Excerpts from a dataset:
※ ※ ※

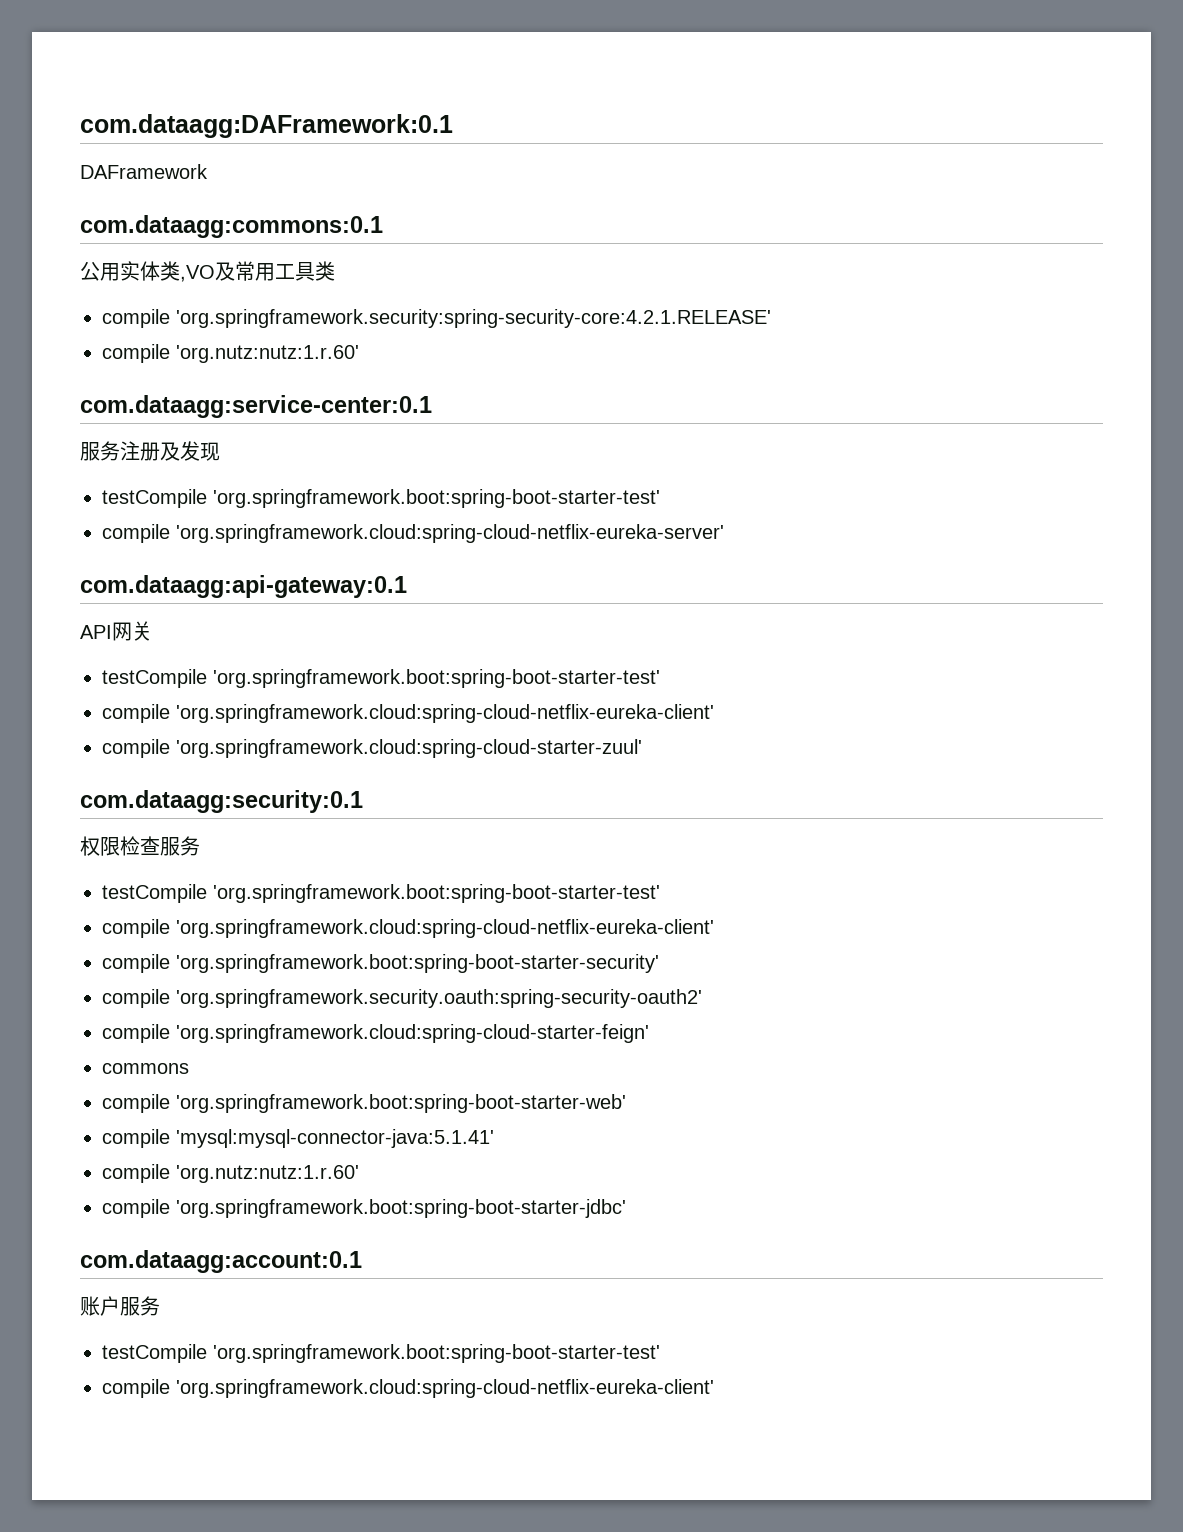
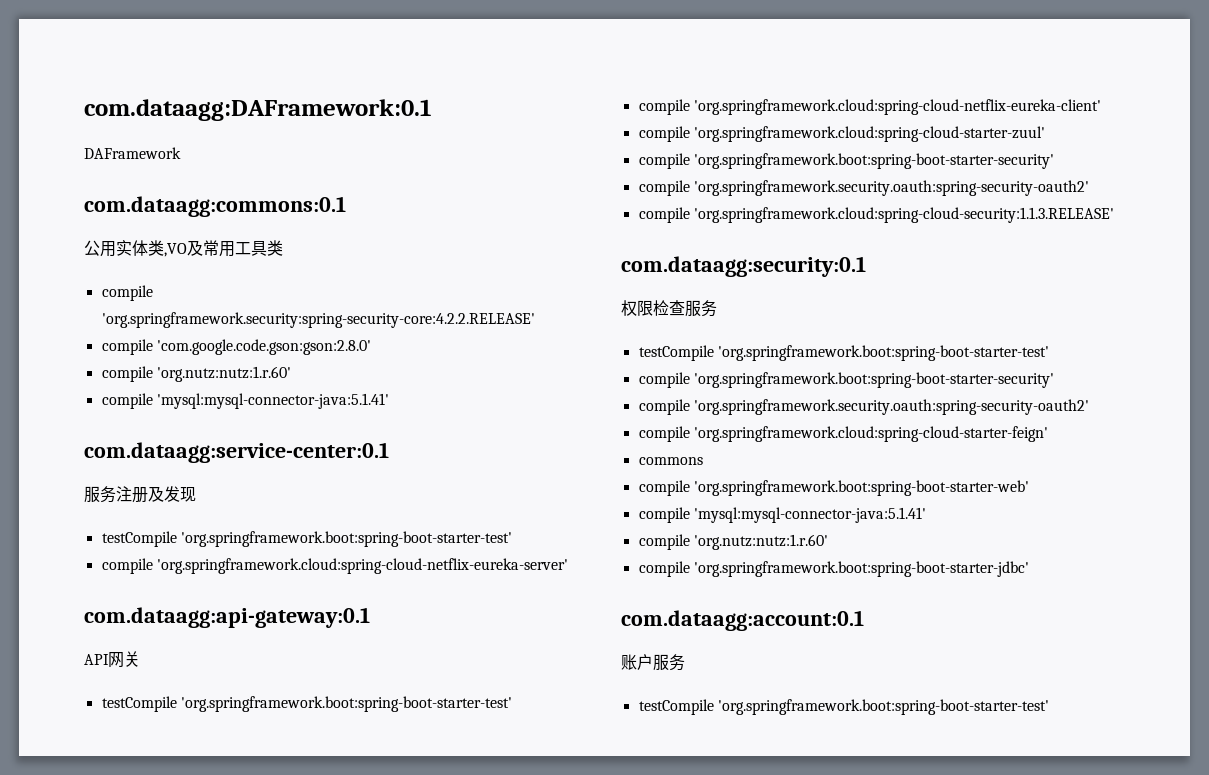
- compile 'org.springframework.security:spring-security-core:4.2.1.RELEASE'
+ compile 'org.springframework.security:spring-security-core:4.2.2.RELEASE'
+ compile 'com.google.code.gson:gson:2.8.0'
  compile 'org.nutz:nutz:1.r.60'
+ compile 'mysql:mysql-connector-java:5.1.41'
  compile 'org.springframework.cloud:spring-cloud-starter-zuul'
+ compile 'org.springframework.boot:spring-boot-starter-security'
+ compile 'org.springframework.security.oauth:spring-security-oauth2'
+ compile 'org.springframework.cloud:spring-cloud-security:1.1.3.RELEASE'
  权限检查服务
  testCompile 'org.springframework.boot:spring-boot-starter-test'
- compile 'org.springframework.cloud:spring-cloud-netflix-eureka-client'
  账户服务
  testCompile 'org.springframework.boot:spring-boot-starter-test'
- compile 'org.springframework.cloud:spring-cloud-netflix-eureka-client'

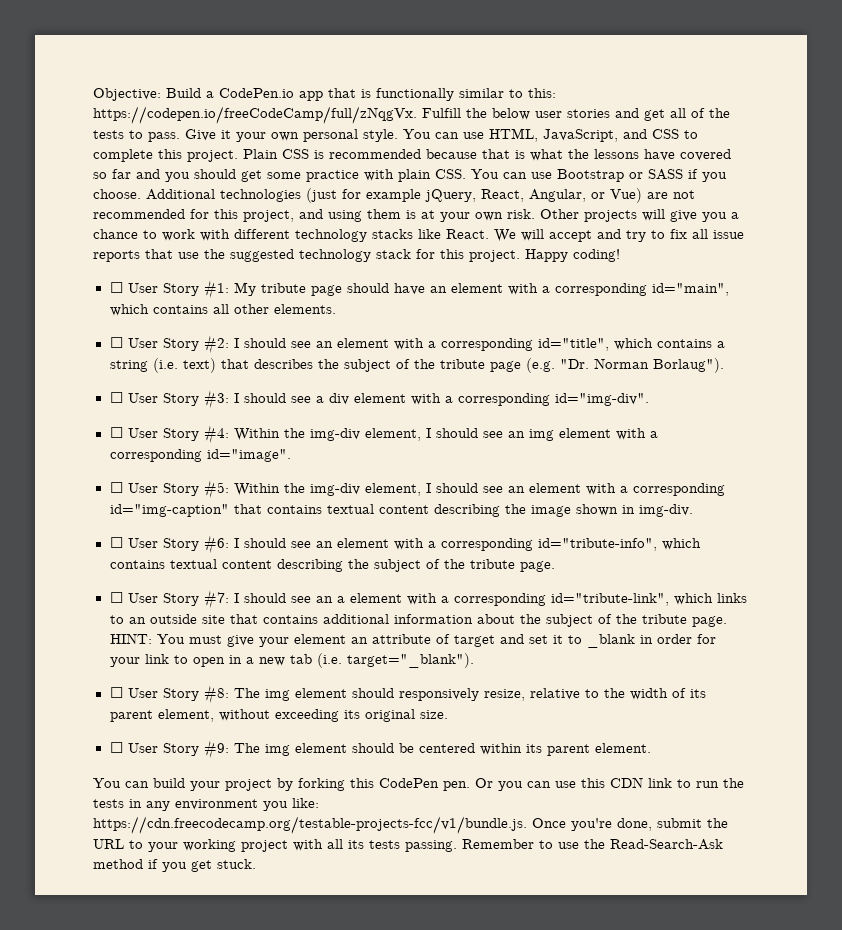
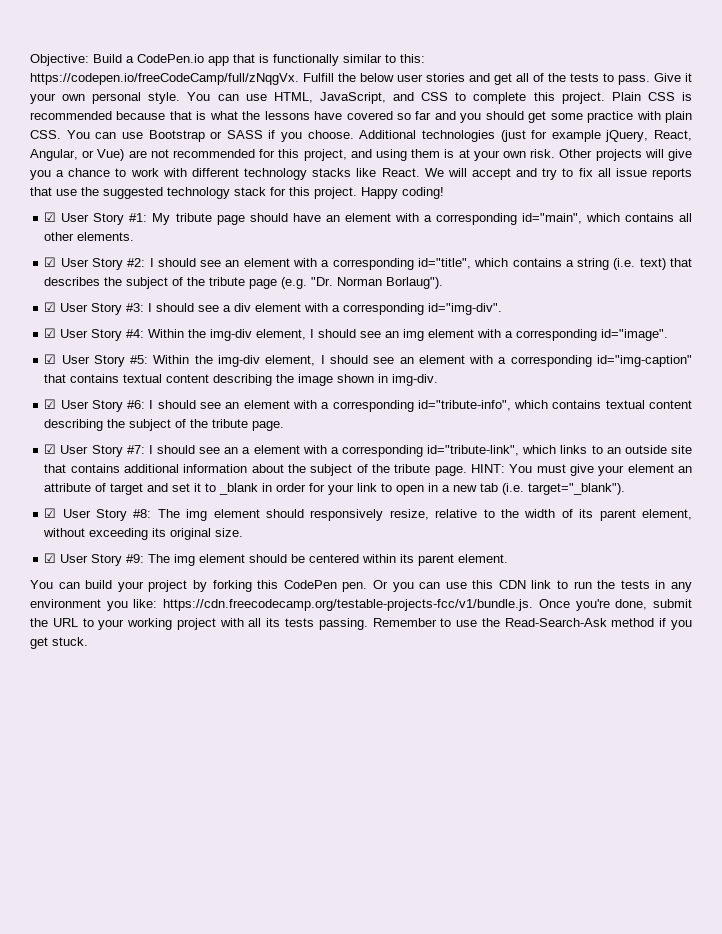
- ☐ User Story #1: My tribute page should have an element with a corresponding id="main", which contains all other elements.
+ ☑ User Story #1: My tribute page should have an element with a corresponding id="main", which contains all other elements.
- ☐ User Story #2: I should see an element with a corresponding id="title", which contains a string (i.e. text) that describes the subject of the tribute page (e.g. "Dr. Norman Borlaug").
+ ☑ User Story #2: I should see an element with a corresponding id="title", which contains a string (i.e. text) that describes the subject of the tribute page (e.g. "Dr. Norman Borlaug").
- ☐ User Story #3: I should see a div element with a corresponding id="img-div".
+ ☑ User Story #3: I should see a div element with a corresponding id="img-div".
- ☐ User Story #4: Within the img-div element, I should see an img element with a corresponding id="image".
+ ☑ User Story #4: Within the img-div element, I should see an img element with a corresponding id="image".
- ☐ User Story #5: Within the img-div element, I should see an element with a corresponding id="img-caption" that contains textual content describing the image shown in img-div.
+ ☑ User Story #5: Within the img-div element, I should see an element with a corresponding id="img-caption" that contains textual content describing the image shown in img-div.
- ☐ User Story #6: I should see an element with a corresponding id="tribute-info", which contains textual content describing the subject of the tribute page.
+ ☑ User Story #6: I should see an element with a corresponding id="tribute-info", which contains textual content describing the subject of the tribute page.
- ☐ User Story #7: I should see an a element with a corresponding id="tribute-link", which links to an outside site that contains additional information about the subject of the tribute page.
+ ☑ User Story #7: I should see an a element with a corresponding id="tribute-link", which links to an outside site that contains additional information about the subject of the tribute page.
- ☐ User Story #8: The img element should responsively resize, relative to the width of its parent element, without exceeding its original size.
+ ☑ User Story #8: The img element should responsively resize, relative to the width of its parent element, without exceeding its original size.
- ☐ User Story #9: The img element should be centered within its parent element.
+ ☑ User Story #9: The img element should be centered within its parent element.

※ ※ ※

__PROBLEM DESCRIPTION__:
Scan the records above for the lines holding "- ☐ User Story #7: I" and "- ☐ User Story #9: The". Transcribe those two and every line between them word for word, and no others.

__PROBLEM SOLUTION__:
- ☐ User Story #7: I should see an a element with a corresponding id="tribute-link", which links to an outside site that contains additional information about the subject of the tribute page.
+ ☑ User Story #7: I should see an a element with a corresponding id="tribute-link", which links to an outside site that contains additional information about the subject of the tribute page.
- ☐ User Story #8: The img element should responsively resize, relative to the width of its parent element, without exceeding its original size.
+ ☑ User Story #8: The img element should responsively resize, relative to the width of its parent element, without exceeding its original size.
- ☐ User Story #9: The img element should be centered within its parent element.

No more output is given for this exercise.